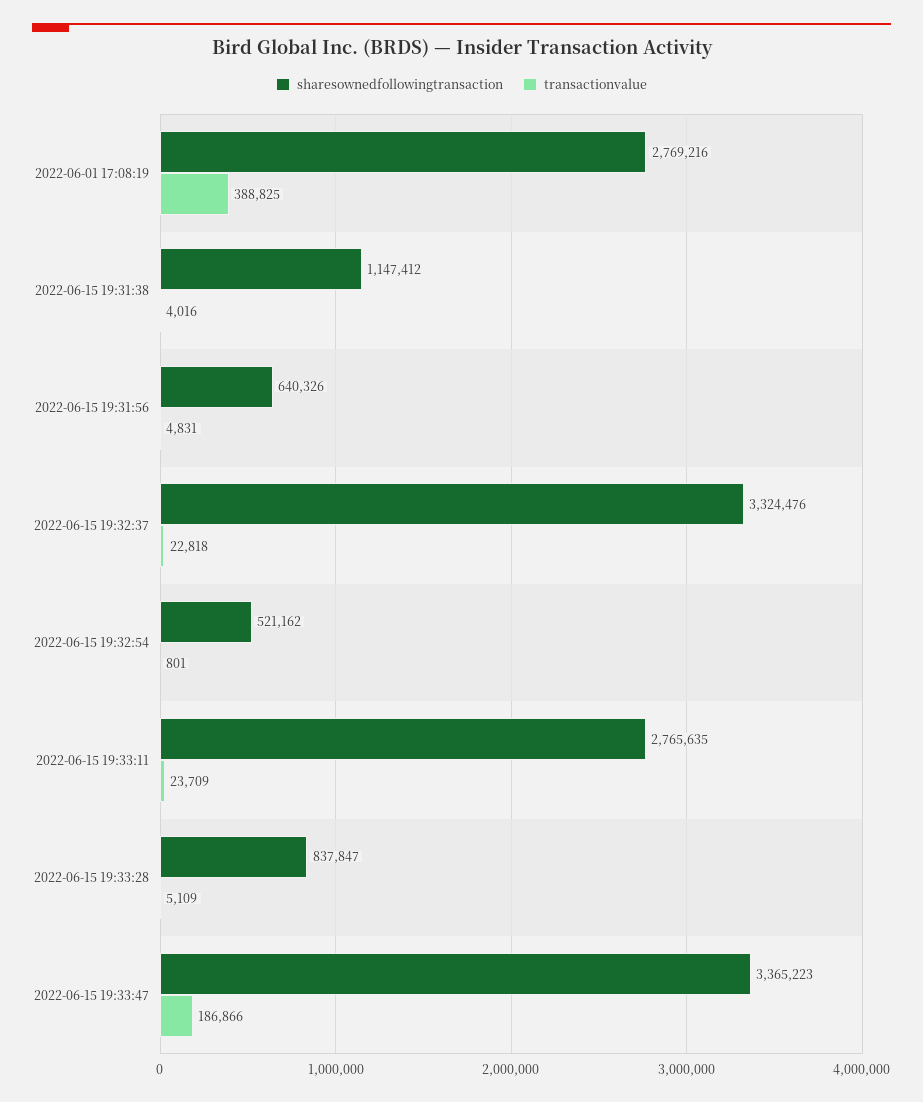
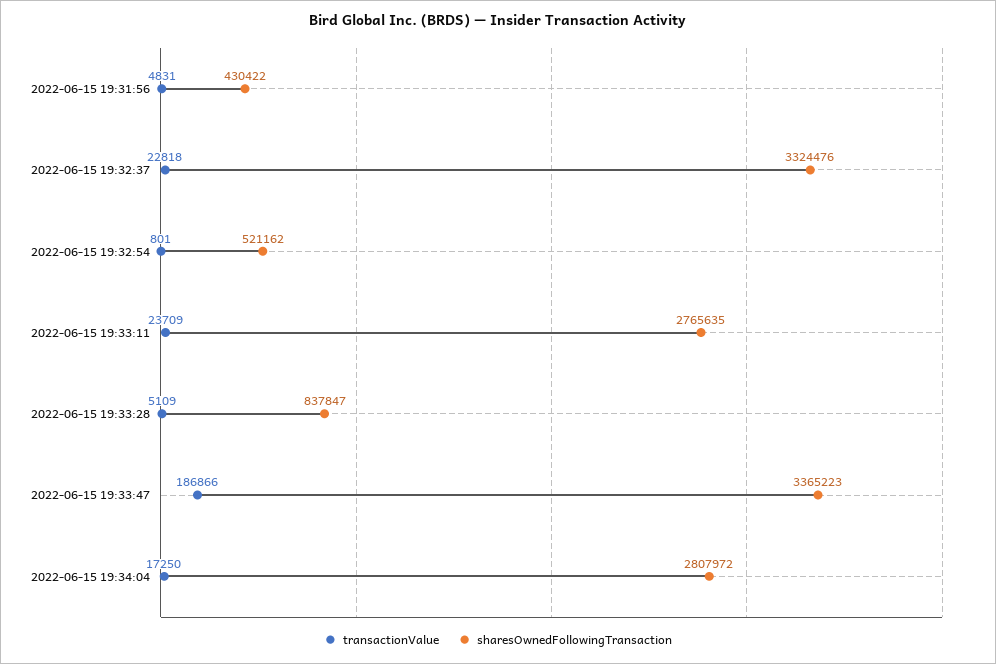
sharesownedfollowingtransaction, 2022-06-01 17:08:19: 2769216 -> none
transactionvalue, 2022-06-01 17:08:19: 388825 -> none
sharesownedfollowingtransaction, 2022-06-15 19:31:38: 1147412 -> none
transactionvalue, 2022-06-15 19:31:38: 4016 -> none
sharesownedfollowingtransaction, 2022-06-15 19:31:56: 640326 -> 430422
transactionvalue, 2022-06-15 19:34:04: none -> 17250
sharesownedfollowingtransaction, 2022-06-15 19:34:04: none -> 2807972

# # #

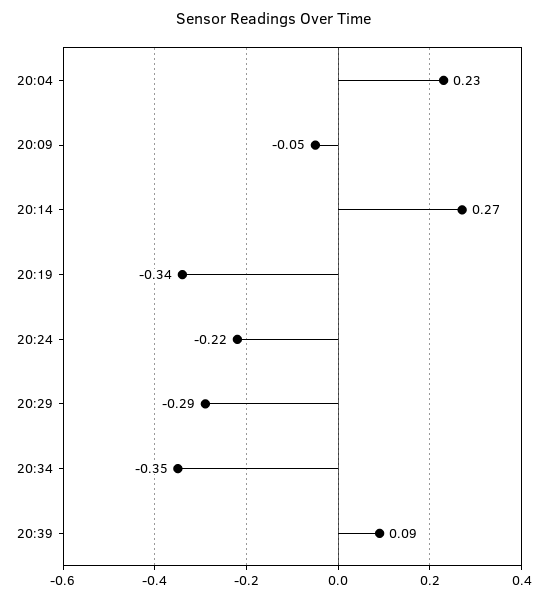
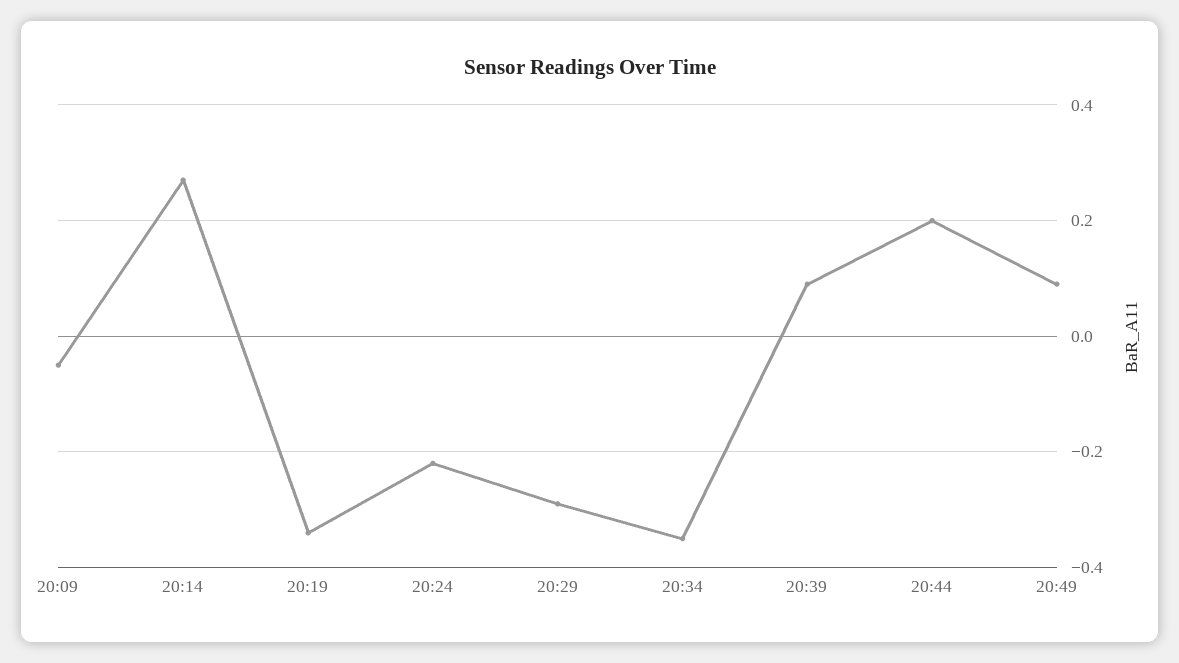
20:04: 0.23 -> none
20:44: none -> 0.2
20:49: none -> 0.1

# # #

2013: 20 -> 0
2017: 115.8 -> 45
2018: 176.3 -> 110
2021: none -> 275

# # #

--- AIM OF THE EXERCISE ---
What you give back should be exactly the lines of the data above from the line with "sharesownedfollowingtransaction, 2022-06-15 19:31:56: 640326" through the line with "sharesownedfollowingtransaction, 2022-06-15 19:34:04: none", both of those included, and nothing more.

--- RESULT OF THIS EXERCISE ---
sharesownedfollowingtransaction, 2022-06-15 19:31:56: 640326 -> 430422
transactionvalue, 2022-06-15 19:34:04: none -> 17250
sharesownedfollowingtransaction, 2022-06-15 19:34:04: none -> 2807972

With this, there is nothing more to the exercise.